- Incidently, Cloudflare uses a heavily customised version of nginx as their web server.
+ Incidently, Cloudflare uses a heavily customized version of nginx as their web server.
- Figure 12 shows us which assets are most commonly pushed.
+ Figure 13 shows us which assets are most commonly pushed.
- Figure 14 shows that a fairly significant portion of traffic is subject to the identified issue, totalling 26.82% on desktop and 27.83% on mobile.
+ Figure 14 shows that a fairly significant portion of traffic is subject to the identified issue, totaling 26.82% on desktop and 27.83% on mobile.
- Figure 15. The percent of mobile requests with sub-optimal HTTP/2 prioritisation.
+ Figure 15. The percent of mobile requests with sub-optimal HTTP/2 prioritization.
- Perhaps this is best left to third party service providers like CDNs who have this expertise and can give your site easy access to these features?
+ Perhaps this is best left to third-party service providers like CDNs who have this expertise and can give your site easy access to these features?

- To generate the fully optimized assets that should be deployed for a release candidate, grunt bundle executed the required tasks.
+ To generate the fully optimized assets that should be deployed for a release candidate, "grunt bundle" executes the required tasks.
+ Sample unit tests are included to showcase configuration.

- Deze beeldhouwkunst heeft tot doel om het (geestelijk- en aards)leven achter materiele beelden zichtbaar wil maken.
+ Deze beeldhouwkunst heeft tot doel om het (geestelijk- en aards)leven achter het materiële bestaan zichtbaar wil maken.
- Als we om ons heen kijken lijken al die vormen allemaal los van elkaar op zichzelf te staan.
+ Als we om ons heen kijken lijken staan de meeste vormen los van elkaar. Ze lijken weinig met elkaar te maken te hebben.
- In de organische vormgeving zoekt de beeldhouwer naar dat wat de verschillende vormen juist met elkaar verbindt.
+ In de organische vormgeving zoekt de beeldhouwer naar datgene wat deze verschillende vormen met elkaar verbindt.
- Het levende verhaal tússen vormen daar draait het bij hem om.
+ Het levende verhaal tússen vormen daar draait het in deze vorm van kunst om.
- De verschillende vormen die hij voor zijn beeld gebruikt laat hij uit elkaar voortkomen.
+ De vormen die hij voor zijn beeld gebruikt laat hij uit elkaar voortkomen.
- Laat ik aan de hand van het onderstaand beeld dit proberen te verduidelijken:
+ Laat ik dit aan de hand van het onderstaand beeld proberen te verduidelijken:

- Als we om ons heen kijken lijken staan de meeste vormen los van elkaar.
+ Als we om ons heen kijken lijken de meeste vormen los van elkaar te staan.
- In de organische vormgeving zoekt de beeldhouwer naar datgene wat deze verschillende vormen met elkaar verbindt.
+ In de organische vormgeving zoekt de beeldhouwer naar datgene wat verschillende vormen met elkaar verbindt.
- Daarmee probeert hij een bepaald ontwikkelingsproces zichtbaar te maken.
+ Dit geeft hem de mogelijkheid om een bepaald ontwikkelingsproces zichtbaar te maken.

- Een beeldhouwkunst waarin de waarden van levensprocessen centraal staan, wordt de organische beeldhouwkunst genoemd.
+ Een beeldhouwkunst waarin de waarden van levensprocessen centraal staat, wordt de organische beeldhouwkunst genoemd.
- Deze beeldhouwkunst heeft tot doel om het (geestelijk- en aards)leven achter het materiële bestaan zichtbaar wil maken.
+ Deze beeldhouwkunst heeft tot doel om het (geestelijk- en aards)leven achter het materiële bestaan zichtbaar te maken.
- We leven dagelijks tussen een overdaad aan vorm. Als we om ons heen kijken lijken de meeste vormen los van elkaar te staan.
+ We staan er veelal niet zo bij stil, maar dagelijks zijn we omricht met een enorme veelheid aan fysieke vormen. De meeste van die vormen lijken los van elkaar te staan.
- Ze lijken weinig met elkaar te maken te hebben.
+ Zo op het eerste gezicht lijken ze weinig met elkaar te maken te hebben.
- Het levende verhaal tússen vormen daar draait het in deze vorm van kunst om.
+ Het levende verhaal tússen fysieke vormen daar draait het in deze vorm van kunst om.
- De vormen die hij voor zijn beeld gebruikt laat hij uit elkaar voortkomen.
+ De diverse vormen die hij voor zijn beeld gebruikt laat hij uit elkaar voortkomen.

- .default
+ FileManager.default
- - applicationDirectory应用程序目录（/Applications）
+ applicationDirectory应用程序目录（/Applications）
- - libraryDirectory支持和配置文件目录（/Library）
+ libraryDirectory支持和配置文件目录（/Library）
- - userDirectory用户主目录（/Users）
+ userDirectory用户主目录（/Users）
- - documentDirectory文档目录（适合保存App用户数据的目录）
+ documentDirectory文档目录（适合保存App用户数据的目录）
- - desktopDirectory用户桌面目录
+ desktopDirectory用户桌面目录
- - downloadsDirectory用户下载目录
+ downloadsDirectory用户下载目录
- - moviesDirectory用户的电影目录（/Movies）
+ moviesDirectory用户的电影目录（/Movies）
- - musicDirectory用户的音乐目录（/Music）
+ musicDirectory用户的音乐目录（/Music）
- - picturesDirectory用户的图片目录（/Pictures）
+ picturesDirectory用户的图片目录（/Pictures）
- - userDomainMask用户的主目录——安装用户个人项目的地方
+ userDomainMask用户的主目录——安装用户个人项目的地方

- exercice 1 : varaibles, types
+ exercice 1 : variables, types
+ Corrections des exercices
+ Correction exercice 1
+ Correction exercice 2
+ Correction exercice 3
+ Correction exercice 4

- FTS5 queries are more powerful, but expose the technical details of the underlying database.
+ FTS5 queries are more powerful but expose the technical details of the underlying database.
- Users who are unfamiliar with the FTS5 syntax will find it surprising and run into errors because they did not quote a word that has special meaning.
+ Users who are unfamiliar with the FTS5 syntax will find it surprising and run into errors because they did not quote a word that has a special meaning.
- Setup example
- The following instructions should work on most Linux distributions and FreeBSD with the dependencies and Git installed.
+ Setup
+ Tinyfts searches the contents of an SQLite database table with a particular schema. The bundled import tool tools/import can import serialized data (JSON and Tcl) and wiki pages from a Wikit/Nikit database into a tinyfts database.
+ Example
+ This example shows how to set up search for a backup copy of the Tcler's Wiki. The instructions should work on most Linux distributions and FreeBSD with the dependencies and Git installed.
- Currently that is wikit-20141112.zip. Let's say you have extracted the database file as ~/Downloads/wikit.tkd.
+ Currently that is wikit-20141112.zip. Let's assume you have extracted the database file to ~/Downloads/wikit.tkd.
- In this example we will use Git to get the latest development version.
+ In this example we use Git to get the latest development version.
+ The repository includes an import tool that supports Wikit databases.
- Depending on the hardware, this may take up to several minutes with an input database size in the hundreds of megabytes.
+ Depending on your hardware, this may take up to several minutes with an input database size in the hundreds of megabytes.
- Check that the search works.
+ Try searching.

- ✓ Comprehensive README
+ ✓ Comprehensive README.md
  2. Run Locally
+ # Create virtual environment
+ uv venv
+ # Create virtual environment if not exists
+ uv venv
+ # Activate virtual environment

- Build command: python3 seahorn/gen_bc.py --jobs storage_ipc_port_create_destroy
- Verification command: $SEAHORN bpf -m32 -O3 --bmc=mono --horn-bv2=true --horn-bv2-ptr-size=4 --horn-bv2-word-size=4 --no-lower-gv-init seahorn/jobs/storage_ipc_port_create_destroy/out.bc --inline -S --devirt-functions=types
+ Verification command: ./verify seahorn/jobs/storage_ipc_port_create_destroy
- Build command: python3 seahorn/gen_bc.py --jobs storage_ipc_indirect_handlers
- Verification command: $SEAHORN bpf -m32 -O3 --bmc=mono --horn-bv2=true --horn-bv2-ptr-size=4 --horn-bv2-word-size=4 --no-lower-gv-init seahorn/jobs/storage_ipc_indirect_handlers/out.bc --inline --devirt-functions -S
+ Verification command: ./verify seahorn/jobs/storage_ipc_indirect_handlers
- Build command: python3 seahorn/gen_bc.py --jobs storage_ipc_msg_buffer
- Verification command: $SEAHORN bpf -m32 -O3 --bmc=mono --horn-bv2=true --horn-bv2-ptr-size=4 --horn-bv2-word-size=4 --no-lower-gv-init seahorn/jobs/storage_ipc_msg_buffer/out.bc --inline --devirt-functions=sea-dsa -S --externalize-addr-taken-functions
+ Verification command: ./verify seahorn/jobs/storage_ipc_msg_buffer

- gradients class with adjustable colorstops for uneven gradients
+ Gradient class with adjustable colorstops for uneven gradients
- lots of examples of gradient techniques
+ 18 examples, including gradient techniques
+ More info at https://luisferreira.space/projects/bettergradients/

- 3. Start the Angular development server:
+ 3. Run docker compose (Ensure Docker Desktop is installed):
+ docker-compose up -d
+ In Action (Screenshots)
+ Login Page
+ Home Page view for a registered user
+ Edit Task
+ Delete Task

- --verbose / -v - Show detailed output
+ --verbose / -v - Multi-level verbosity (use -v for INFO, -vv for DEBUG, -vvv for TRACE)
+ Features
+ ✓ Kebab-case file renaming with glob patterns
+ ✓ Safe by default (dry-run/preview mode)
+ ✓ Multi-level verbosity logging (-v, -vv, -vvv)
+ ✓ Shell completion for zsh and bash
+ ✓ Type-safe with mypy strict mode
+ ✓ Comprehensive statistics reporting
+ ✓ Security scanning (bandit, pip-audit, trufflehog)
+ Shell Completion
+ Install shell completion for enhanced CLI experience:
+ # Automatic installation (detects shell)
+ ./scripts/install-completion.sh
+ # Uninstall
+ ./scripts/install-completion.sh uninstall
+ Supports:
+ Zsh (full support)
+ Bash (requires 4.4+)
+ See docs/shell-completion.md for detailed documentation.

----

▸ WHAT IS EXPECTED: Wherever a line in the data above contains the word "hardware", copy that line.

▸ COMPLETED TASK:
- Depending on the hardware, this may take up to several minutes with an input database size in the hundreds of megabytes.
+ Depending on your hardware, this may take up to several minutes with an input database size in the hundreds of megabytes.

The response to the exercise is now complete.